Acting White House chief of staff Mick Mulvaney on Friday downplayed the threat of the Wuhan coronavirus, implying the illness would not be as destructive as other epidemics seen in the past few decades.
Mulvaney, speaking at the Conservative Political Action Conference, responded to a reporter’s question about how the White House plans to stabilize stock markets, which have been jolted by fears of outbreaks of the coronavirus.
“What I might do to calm the markets is turn the television off for 24 hours,” Mulvaney said. “This is not Ebola. It’s not SARS. It’s not MERS.”
Global markets have fallen precipitously in the wake of the illness’s spread, culminating in the worst crash since the 2008 financial crisis. The outbreak in China has reduced production of various goods, such as the Apple iPhone, while Tesla has shuttered its Shanghai factory.

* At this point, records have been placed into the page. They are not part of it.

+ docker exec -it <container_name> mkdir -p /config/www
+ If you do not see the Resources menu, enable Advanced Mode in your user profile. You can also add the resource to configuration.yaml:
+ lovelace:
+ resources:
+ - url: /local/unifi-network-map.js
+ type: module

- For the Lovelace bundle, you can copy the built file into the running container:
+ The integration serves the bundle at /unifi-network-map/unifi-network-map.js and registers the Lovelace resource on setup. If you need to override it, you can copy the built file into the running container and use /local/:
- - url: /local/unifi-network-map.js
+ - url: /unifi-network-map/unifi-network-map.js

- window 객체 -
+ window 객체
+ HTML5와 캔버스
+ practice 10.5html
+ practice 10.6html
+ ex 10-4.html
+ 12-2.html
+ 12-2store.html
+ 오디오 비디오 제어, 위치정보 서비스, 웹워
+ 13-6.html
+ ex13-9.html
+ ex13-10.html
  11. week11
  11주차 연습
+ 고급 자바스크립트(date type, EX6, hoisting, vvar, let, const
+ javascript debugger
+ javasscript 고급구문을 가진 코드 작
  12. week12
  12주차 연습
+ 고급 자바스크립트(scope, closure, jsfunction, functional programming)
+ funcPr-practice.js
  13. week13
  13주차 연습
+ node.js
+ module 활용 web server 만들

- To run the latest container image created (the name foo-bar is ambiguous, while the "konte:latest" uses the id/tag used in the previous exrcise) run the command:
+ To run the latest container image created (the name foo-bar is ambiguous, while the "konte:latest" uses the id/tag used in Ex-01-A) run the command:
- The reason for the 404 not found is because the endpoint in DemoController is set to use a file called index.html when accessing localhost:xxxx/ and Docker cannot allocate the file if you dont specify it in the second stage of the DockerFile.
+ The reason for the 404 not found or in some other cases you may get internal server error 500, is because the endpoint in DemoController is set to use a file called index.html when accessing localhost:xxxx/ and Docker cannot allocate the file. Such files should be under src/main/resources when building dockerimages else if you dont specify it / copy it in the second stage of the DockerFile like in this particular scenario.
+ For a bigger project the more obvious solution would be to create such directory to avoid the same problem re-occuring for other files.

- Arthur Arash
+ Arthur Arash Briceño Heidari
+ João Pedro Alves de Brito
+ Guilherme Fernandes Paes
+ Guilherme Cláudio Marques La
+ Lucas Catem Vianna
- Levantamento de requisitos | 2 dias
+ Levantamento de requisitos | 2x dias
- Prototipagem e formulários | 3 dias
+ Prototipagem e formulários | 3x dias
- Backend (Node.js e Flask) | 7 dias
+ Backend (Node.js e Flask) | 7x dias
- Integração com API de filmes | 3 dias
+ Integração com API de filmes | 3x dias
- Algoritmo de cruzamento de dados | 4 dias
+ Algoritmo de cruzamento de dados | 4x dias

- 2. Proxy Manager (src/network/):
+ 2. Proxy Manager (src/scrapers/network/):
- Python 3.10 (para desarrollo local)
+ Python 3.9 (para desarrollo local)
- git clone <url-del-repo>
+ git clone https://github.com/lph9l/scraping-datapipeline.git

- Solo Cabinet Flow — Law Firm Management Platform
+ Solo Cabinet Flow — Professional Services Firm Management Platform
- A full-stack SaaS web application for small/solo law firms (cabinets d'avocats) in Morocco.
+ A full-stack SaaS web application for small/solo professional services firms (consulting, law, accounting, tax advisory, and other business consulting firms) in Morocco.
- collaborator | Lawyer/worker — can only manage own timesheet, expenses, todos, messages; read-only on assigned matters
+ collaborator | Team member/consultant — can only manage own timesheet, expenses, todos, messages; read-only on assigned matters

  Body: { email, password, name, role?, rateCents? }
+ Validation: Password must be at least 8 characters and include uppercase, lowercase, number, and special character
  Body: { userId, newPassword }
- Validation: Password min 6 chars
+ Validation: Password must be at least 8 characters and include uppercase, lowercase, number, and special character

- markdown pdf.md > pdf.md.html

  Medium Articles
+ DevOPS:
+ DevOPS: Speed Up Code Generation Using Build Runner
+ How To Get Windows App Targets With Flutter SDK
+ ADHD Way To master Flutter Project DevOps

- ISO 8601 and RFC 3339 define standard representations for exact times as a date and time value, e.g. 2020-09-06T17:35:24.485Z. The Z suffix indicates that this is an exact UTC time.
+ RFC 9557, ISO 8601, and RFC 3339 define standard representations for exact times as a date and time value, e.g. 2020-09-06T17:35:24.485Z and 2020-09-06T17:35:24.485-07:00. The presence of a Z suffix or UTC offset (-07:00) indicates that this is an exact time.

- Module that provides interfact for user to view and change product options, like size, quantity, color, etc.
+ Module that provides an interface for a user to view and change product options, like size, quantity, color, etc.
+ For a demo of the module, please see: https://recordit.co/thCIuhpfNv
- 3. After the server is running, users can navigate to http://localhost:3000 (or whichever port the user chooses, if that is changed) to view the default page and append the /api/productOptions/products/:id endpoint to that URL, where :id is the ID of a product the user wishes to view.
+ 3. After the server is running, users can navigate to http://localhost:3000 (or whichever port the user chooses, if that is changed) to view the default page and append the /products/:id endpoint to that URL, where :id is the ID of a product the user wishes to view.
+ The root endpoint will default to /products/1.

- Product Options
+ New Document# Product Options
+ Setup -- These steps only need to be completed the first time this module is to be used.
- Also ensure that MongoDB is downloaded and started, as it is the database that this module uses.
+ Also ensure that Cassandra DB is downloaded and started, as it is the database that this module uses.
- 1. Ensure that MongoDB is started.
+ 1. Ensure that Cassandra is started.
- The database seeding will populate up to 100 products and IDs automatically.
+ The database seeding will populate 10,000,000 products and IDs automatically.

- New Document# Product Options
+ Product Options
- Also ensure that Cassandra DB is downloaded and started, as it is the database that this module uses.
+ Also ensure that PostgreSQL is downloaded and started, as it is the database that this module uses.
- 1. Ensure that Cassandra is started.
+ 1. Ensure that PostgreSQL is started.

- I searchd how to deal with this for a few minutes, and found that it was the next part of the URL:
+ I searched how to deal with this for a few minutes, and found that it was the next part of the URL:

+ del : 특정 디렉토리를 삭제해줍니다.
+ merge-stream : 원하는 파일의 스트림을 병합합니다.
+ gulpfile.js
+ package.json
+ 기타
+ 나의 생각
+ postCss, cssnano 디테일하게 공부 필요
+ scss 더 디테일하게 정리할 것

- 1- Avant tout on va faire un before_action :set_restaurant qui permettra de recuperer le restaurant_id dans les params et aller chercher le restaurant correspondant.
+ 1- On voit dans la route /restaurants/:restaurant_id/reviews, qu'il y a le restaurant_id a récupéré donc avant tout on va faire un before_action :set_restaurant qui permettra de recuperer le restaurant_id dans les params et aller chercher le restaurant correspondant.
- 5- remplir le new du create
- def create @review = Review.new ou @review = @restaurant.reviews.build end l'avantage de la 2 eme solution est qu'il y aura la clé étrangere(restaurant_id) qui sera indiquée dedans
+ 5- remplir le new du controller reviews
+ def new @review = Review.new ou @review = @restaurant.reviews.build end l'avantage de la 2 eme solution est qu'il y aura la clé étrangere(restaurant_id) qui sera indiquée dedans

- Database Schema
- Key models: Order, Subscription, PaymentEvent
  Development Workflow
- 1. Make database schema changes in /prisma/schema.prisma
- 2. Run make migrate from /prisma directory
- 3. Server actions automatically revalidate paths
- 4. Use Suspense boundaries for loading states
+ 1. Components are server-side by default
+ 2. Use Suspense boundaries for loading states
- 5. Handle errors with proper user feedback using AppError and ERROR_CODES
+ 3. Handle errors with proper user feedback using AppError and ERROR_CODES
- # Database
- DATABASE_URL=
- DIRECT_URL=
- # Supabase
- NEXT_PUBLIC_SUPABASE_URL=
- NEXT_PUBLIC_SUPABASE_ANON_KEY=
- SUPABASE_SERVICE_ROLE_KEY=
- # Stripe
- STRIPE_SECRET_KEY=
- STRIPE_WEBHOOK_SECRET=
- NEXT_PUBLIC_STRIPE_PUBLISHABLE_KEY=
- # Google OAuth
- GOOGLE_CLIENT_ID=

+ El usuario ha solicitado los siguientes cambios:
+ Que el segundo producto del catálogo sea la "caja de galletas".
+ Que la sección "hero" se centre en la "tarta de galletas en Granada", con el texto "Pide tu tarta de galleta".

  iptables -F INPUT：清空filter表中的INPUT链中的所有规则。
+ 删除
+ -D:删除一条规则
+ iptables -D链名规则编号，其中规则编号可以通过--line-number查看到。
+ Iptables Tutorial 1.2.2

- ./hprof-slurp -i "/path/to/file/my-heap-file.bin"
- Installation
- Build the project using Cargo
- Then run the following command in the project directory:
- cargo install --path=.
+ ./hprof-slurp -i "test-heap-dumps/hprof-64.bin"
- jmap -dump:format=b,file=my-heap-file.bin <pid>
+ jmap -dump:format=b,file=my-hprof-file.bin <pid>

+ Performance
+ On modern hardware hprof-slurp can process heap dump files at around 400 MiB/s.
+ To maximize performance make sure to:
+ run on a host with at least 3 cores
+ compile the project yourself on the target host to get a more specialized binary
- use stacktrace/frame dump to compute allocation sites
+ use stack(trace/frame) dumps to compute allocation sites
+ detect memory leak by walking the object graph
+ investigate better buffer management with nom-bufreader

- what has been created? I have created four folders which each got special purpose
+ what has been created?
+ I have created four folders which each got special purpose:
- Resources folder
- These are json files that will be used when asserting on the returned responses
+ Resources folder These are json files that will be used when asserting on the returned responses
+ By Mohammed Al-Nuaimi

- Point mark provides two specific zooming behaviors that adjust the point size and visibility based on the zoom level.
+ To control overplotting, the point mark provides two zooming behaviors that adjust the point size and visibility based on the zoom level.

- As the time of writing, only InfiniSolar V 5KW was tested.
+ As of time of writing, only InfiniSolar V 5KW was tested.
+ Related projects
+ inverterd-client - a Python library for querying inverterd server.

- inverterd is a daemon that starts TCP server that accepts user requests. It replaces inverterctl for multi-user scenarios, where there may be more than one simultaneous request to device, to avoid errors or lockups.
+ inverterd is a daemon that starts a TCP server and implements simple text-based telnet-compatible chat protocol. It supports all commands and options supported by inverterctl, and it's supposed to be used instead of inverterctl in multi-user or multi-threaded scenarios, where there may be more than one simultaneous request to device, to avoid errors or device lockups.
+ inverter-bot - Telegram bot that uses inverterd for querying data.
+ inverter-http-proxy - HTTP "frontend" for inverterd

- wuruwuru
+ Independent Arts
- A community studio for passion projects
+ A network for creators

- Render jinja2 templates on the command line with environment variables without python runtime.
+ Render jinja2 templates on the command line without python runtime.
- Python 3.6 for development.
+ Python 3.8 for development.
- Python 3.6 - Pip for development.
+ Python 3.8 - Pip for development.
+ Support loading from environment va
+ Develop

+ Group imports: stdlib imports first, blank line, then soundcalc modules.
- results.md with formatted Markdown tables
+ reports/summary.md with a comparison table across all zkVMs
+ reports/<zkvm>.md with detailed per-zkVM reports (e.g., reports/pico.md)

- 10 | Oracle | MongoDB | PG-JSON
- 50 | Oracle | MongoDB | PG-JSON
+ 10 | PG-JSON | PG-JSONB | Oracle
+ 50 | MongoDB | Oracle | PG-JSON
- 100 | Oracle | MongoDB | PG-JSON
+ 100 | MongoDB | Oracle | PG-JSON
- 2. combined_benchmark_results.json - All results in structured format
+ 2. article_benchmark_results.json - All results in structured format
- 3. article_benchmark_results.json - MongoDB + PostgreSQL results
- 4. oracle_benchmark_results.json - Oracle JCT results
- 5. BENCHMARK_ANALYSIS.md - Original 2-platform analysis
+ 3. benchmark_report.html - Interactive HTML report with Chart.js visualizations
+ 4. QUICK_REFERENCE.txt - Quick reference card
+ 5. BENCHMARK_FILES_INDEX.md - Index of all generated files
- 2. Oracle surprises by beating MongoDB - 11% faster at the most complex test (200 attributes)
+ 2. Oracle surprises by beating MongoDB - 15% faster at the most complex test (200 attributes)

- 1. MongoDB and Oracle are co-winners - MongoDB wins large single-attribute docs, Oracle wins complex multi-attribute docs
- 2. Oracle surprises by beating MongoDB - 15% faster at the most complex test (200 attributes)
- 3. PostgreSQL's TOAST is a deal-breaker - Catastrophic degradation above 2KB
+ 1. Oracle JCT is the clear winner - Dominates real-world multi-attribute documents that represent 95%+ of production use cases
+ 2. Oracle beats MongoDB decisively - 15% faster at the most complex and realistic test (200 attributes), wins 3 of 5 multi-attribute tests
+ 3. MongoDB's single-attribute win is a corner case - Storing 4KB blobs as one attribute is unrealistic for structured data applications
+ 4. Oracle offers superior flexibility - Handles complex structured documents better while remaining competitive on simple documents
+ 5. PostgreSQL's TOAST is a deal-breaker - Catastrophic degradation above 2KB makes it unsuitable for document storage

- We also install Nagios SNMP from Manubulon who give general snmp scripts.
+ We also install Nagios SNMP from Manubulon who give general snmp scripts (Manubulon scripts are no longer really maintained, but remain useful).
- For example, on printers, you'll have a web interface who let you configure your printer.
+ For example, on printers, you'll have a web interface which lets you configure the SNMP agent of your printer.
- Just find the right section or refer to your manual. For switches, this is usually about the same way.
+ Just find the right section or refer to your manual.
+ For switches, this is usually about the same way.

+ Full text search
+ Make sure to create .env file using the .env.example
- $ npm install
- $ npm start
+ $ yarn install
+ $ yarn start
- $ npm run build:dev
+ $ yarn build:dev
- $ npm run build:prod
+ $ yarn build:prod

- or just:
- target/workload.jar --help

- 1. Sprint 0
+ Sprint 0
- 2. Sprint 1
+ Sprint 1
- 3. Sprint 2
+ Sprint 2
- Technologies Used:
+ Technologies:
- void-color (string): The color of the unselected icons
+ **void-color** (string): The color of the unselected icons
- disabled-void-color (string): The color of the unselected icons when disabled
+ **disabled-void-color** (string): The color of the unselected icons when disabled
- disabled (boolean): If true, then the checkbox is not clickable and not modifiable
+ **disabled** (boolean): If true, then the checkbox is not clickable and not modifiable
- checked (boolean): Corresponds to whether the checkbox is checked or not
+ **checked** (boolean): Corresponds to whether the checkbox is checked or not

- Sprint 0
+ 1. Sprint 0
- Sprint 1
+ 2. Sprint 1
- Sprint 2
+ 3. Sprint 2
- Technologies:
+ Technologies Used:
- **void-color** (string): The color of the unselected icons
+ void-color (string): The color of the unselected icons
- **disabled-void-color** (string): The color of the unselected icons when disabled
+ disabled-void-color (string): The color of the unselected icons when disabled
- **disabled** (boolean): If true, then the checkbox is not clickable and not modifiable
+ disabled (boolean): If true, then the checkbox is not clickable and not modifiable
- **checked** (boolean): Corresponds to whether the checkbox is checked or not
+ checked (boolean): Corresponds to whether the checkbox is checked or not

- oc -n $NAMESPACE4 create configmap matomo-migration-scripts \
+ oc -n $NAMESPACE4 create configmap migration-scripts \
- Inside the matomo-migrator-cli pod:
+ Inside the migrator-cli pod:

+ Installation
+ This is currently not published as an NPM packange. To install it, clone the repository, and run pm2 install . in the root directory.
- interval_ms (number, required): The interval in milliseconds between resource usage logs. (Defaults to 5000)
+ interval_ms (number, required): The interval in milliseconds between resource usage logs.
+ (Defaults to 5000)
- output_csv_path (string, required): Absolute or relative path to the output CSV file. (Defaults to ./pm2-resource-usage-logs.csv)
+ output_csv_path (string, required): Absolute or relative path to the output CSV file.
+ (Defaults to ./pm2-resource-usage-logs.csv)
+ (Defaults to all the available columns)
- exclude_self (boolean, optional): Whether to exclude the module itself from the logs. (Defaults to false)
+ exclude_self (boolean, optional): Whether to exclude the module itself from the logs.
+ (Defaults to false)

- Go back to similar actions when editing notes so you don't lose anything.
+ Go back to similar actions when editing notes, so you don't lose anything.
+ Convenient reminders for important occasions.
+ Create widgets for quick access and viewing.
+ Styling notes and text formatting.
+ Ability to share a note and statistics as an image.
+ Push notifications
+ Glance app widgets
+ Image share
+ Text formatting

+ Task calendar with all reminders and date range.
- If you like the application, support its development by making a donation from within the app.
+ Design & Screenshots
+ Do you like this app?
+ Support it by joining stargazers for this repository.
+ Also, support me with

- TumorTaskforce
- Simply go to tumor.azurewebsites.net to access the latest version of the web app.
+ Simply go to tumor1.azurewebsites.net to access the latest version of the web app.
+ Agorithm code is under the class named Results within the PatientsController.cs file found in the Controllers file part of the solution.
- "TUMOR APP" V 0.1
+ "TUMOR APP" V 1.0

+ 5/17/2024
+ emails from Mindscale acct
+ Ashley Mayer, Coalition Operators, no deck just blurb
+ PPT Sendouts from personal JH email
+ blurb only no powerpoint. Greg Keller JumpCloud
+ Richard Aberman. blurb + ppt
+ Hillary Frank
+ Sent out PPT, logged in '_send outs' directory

The Trump administration is struggling to control fallout from the outbreak after several reports have emerged detailing possible bureaucratic errors in the containment of the coronavirus. The Center for Disease Control confirmed Wednesday that it had initially refused to test a patient for the illness because the patient did not meet the agency’s criteria for testing. That patient has since tested positive for coronavirus, the first case in the U.S. with “unknown” origins.
On Thursday, a Department of Health and Human Services whistleblower alleged personnel from her agency, as well as from the Administration for Children and Families, were “improperly deployed” to receive quarantined individuals without protective gear. ACF personnel were sent to a quarantine site in Solano County, Calif., the same place where the CDC confirmed the case of coronavirus with “unknown’ origins.